Shewanella algae

Scientific classification
- Domain: Bacteria
- Kingdom: Pseudomonadati
- Phylum: Pseudomonadota
- Class: Gammaproteobacteria
- Order: Alteromonadales
- Family: Shewanellaceae
- Genus: Shewanella
- Species: S. algae
- Binomial name: Shewanella algae Simidu et al. 1990

= Shewanella algae =

- Genus: Shewanella
- Species: algae
- Authority: Simidu et al. 1990

Species of bacterium

Shewanella algae is a rod-shaped Gram-negative marine bacterium.

==Description==
Shewanella algae cells are rod-shaped and straight. They can grow on Salmonella-Shigella agar and form yellow-orange or brown colonies. They produce the toxin tetrodotoxin and can infect humans.
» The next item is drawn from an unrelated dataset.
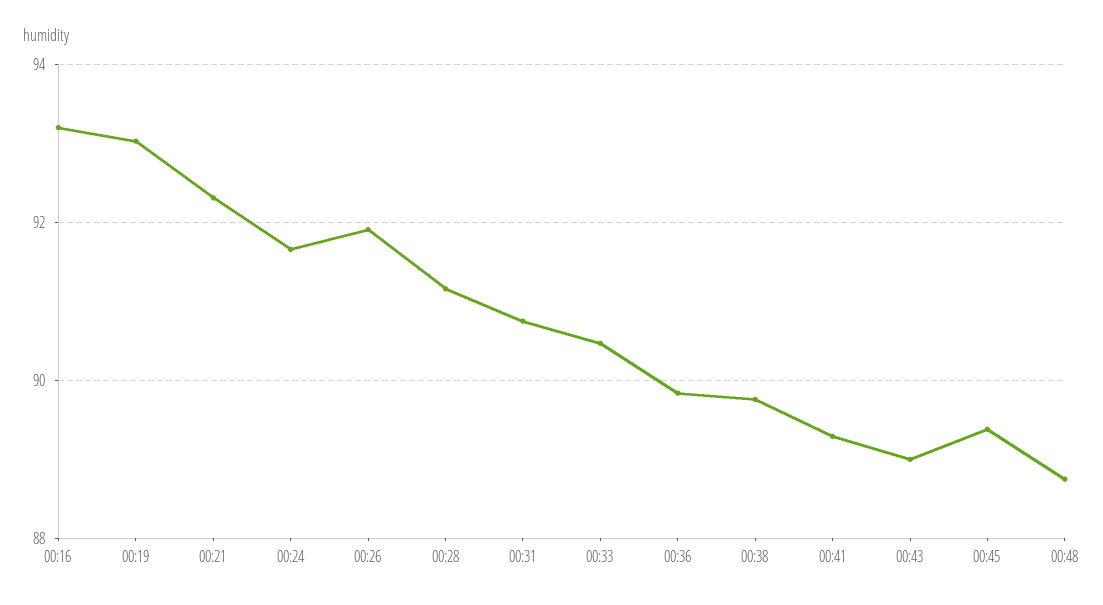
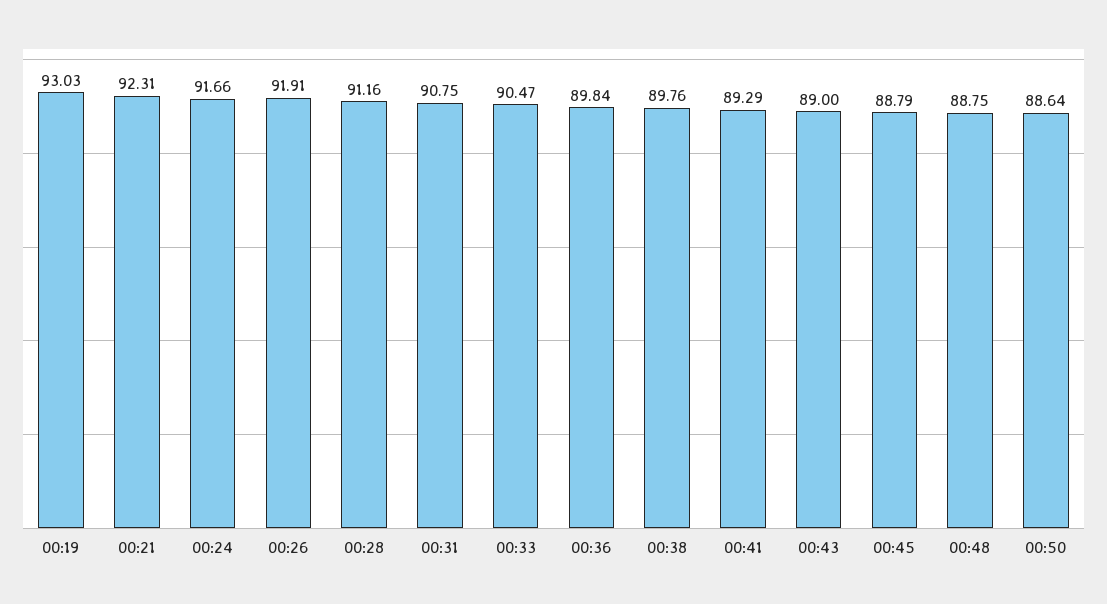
00:16: 93.2 -> none
00:45: 89.4 -> 88.79
00:50: none -> 88.64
=== Shewanella algae found in humans ===
Shewanella algae is found naturally in wildlife such as certain marine environments but can also exist as a pathogen in humans where they live in soft tissue and produce hemolytic substance or exotoxins. Humans with Shewanella algae in their system can be immunocompromised. The ingestion of this algae through raw seafood can cause it to grow in one's soft tissue and develop these neurotoxins which, if left untreated, can cause infections or disease. Among the several dozen strains of Shewanella Algae, it is found that S. alga is the most commonly found strain in human illnesses.

==Metabolism==
Shewanella algae is a facultative anaerobe with the ability to reduce iron, uranium and plutonium metabolically. When no oxygen is available, it can use metal cations as the terminal electron acceptor in the electron transport chain.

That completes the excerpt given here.